━━━ INFORMATION SHOWN ━━━

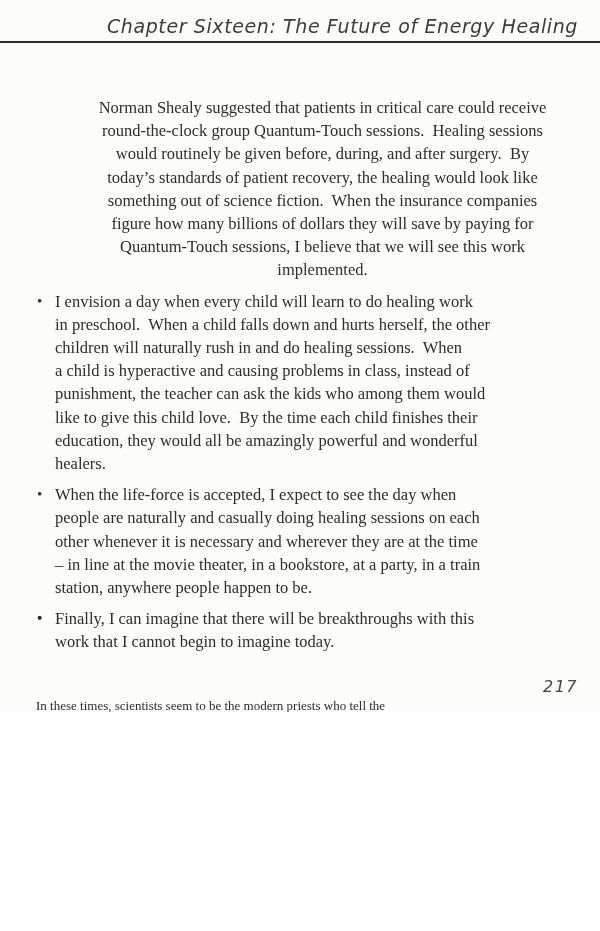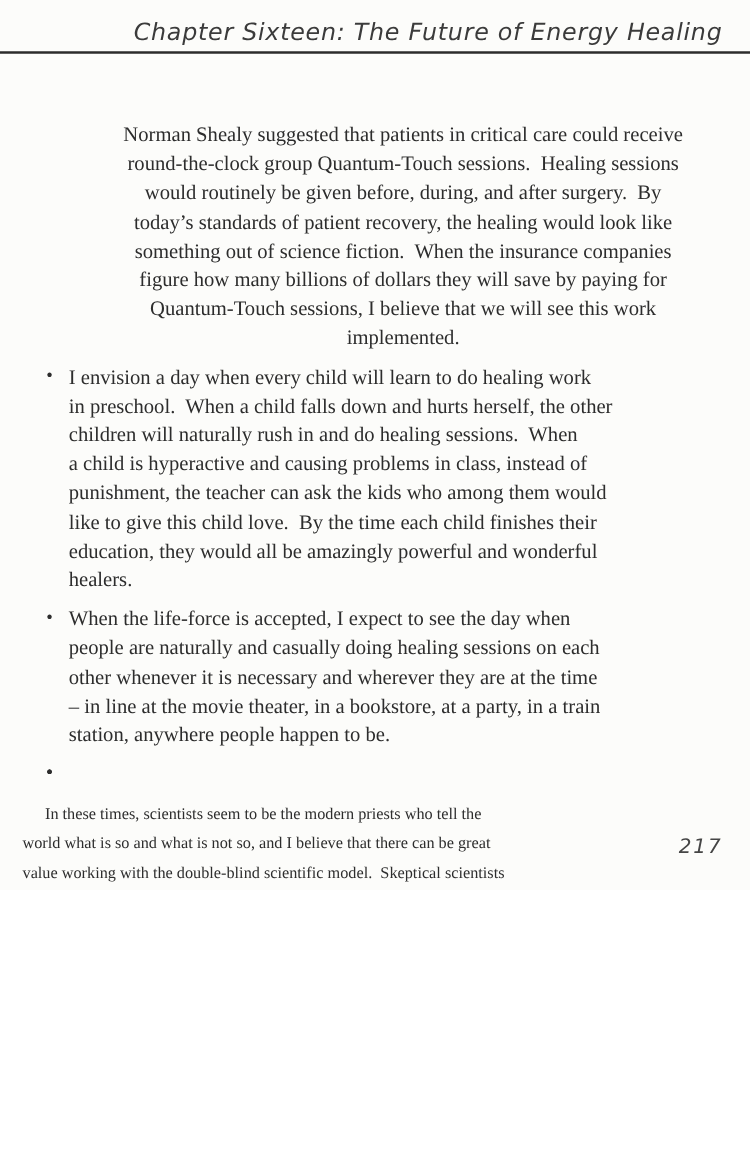--- a/index.html
+++ b/index.html
@@ -134,6 +134,8 @@
       </li>
       <li class="bullet-item">
         <span class="bullet-dot">•</span>
+        <span class="prewrap">Finally, I can imagine that there will be breakthroughs with this
+work that I cannot begin to imagine today.</span>
       </li>
     </ul>
 

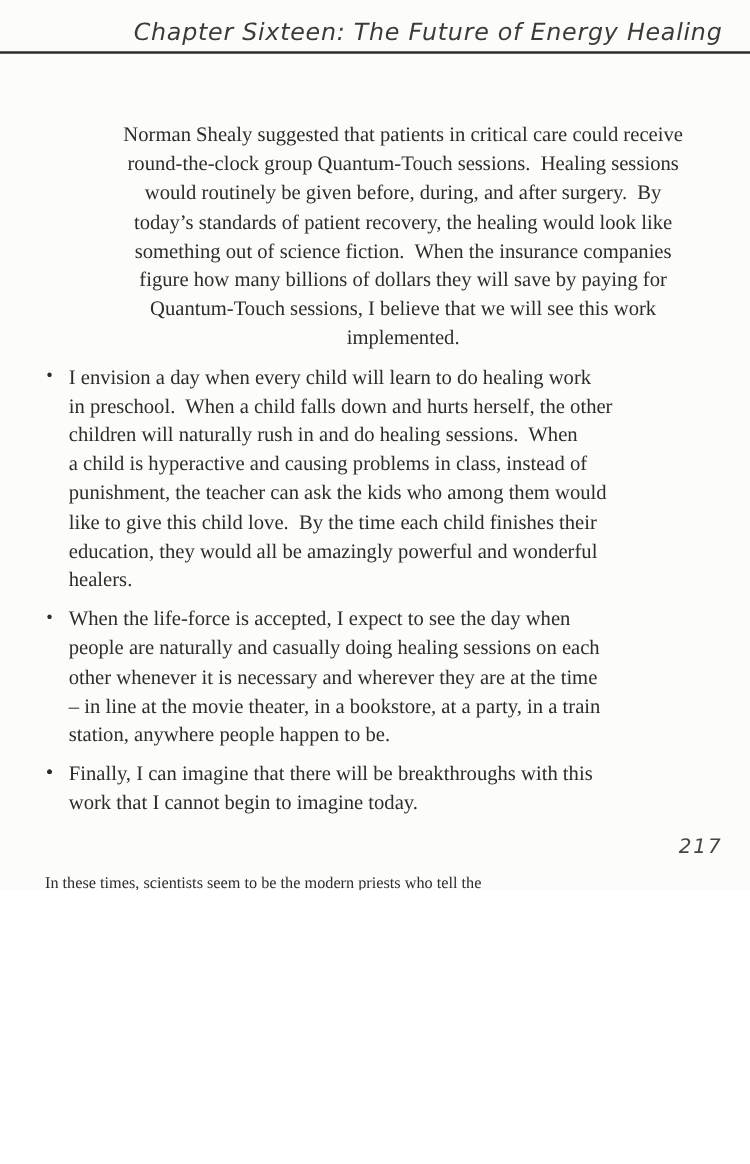--- a/index.html
+++ b/index.html
@@ -76,7 +76,7 @@
   .page-number {
     position: absolute;
     right: 22px;
-    bottom: 26px;
+    bottom: 16px;
     font-family: "DejaVu Sans", sans-serif;
     font-style: italic;
     font-size: 16px;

━━━

TASK -
All lines from the one with "position: absolute;" to the end of the records must be set down exactly. Skip every line before it.

EXERCISE SOLUTION -
     position: absolute;
     right: 22px;
-    bottom: 26px;
+    bottom: 16px;
     font-family: "DejaVu Sans", sans-serif;
     font-style: italic;
     font-size: 16px;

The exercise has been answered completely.